The bill would require the Department of Homeland Security to deport adult illegal immigrants even if they are accompanying children if they refuse a DNA testing.
It would also institute a 10-year maximum prison sentence for those who falsely fabricate familial ties or guardianship of a minor.
The bill looks to criminalize "child recycling," which is the repetitive use of the same child to gain entry into the country by people with no familial ties or guardianship. If the adult cannot prove any legal or familial ties, the child would be processed as an unaccompanied minor with the US Department of Health and Human Services.
Blackburn, as well as fellow GOP Senators Joni Ernst of Iowa, Thom Tillis of North Carolina, and Mike Rounds of South Dakota voiced their concerns and the necessity of such an act in a press release from Blackburn's office Wednesday.
"After seeing the crisis firsthand, I'm reintroducing legislation to require DNA testing at the border to deter fraud and child trafficking. Adults attempting to slip across our borders under the guise of being a parent or relative to a minor must be DNA tested to prove they are related," Senator Blackburn stated.
"Drug cartels and gangs are using children to falsely present themselves as family units and seek asylum at our southern border. These unaccompanied minors are especially vulnerable to trafficking and are often forced to perform sex acts.
"Making DNA tests mandatory on anyone claiming a family relationship with a minor will send a powerful message that traffickers will be caught and aggressively prosecuted," she continued.

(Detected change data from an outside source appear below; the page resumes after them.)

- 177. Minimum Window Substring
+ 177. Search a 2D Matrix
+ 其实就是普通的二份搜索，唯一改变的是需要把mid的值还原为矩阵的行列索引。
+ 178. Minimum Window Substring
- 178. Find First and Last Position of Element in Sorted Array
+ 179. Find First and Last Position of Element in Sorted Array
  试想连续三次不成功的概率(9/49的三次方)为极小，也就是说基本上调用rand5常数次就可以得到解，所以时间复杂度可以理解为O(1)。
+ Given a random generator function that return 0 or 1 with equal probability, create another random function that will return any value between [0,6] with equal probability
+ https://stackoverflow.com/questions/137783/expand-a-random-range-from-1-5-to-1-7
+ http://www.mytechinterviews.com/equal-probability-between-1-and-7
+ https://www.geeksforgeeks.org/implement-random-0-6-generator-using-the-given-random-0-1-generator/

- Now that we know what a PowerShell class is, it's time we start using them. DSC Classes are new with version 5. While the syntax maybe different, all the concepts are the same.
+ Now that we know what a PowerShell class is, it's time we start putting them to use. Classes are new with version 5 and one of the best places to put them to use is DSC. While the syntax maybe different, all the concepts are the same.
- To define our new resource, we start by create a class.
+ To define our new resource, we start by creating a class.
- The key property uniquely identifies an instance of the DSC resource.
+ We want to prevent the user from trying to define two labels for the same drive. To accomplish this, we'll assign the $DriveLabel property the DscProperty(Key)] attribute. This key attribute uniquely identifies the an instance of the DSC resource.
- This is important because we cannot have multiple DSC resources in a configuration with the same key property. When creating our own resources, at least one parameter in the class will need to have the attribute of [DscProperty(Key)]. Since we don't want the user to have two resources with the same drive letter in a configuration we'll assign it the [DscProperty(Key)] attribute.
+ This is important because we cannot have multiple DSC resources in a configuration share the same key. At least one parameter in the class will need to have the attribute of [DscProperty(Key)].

"Children are tragically being trafficked across the border by illegal immigrants who falsely claim they are related. This needs to stop—for the wellbeing of these children and the security of our nation. One simple way to address this problem is by having DNA testing in place so we can ensure that an unaccompanied minor is actually connected with the person claiming to be their family, not being used as a ‘human passport’ to illegally get across our border," stated Senator Joni Ernst.
"Unaccompanied children are passing through our border with the help of strangers and members of cartels, putting these children at an increased risk of sexual abuse and human trafficking," said Senator Tillis.
"Our legislation would help rescue children from human trafficking by mandating a DNA test to verify family ties at the border. If family ties cannot be proven, children will be processed as unaccompanied minors and their kidnappers will not be released into the US," said Senator Rounds.
Blackburn also announced the a companion bill in the House of Representatives, introduced by Representative Lance Gooden of Texas.
A press release from Gooden's office revealed that in a pilot program run by ICE, they have found significant cases of fraud relating to child recycling and trafficking.
"Immigration & Customs Enforcement (ICE) officials have already run a pilot program using DNA testing and were astounded by the results: nearly one in five claims were proven fraudulent," said Gooden's press release.
In February 2021, 100,441 arrests were made for illegal border crossings. Nearly 10 percent of those were unaccompanied minors. According to The Wall Street Journal, an average of 523 unaccompanied minors have been caught by government agencies every day over the last three weeks.